One computer capable of producing an interlaced image is the Amiga. The Amiga's default video mode is PAL or NTSC. NTSC and PAL interlaced screens have two fields called odd and even. The fields switch every 60th of a second on NTSC, or 50th of a second on PAL, which allows for higher resolution while using a narrower signal bandwidth than full 50 or 60 FPS progressive video would require, but it can also produce an alarming jittering effect for graphics with high contrast details between fields. This NTSC/PAL compatibility gave the Amiga a distinct edge in uses such as television production and gaming, but since the original Amigas were unable to produce vertically high-resolution displays without flickering this was unsuitable for office-like usage where one might need to work with a clear high-resolution image for several hours. Flicker fixers were devised to remedy this.

The later iteration of the Amiga - the Amiga 3000 had a custom chip called Amber which could perform flicker-fixing on any signal.
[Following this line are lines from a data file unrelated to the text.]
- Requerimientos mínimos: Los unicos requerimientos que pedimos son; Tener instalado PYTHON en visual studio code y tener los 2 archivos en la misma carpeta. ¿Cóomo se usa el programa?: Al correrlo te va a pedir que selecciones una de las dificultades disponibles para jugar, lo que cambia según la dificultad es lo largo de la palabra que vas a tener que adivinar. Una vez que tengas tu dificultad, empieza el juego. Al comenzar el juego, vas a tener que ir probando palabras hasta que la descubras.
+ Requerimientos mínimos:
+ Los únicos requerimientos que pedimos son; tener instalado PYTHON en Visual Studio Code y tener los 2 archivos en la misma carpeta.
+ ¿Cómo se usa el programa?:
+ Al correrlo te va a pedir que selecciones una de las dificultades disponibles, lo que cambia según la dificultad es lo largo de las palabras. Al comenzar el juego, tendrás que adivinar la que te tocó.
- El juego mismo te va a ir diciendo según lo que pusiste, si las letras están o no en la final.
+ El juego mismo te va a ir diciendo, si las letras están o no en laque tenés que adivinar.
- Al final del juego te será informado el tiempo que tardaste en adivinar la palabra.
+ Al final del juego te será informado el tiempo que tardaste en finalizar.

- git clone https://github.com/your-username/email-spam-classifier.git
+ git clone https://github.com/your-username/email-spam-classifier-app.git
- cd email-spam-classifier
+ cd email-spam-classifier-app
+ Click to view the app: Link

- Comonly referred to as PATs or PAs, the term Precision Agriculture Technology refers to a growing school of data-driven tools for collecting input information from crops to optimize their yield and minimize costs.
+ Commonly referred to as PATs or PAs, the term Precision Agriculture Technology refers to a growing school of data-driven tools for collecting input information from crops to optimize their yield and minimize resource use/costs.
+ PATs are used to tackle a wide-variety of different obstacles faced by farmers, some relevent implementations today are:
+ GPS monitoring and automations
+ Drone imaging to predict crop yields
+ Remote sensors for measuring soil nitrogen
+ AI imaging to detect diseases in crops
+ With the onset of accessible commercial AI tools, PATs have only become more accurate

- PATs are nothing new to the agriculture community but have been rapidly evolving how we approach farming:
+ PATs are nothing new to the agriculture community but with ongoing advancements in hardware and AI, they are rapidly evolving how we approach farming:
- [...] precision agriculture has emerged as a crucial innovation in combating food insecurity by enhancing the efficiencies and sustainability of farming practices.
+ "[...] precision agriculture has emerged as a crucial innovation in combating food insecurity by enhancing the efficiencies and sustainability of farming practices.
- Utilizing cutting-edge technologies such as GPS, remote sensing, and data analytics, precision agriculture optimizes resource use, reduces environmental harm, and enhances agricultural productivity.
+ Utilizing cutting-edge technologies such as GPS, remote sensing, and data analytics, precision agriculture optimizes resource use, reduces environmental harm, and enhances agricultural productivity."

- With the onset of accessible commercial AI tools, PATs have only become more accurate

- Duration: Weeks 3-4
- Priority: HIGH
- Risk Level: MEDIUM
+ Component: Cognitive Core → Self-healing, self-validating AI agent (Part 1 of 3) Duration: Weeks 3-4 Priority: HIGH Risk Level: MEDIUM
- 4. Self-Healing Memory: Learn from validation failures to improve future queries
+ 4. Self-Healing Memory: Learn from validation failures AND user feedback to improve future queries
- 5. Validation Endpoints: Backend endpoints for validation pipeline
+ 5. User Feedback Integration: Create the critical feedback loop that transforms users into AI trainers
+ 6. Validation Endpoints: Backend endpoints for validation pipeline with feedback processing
The ECS and AGA chipset could also output VGA display modes. Commodore offered the A2320 Display Enhancer Board for this purpose, The board fit neatly in a video graphics adapter slot on the A2000 series computer. It supported the new video modes offered by the Enhanced Chip Set (ECS) and AmigaOS 2.0, including the Productivity Mode. Also, the earlier A2024 'Hedley' greyscale monitor featured an integrated flicker fixer, supporting up to 8 shades of grey.

An alternative is a screen cover. Jerry Pournelle reported in 1989 that Flicker Master, "a screen that you Velcro over your Amiga monitor ... reduces the flicker from interlace mode something wonderful ... I wouldn't be without it".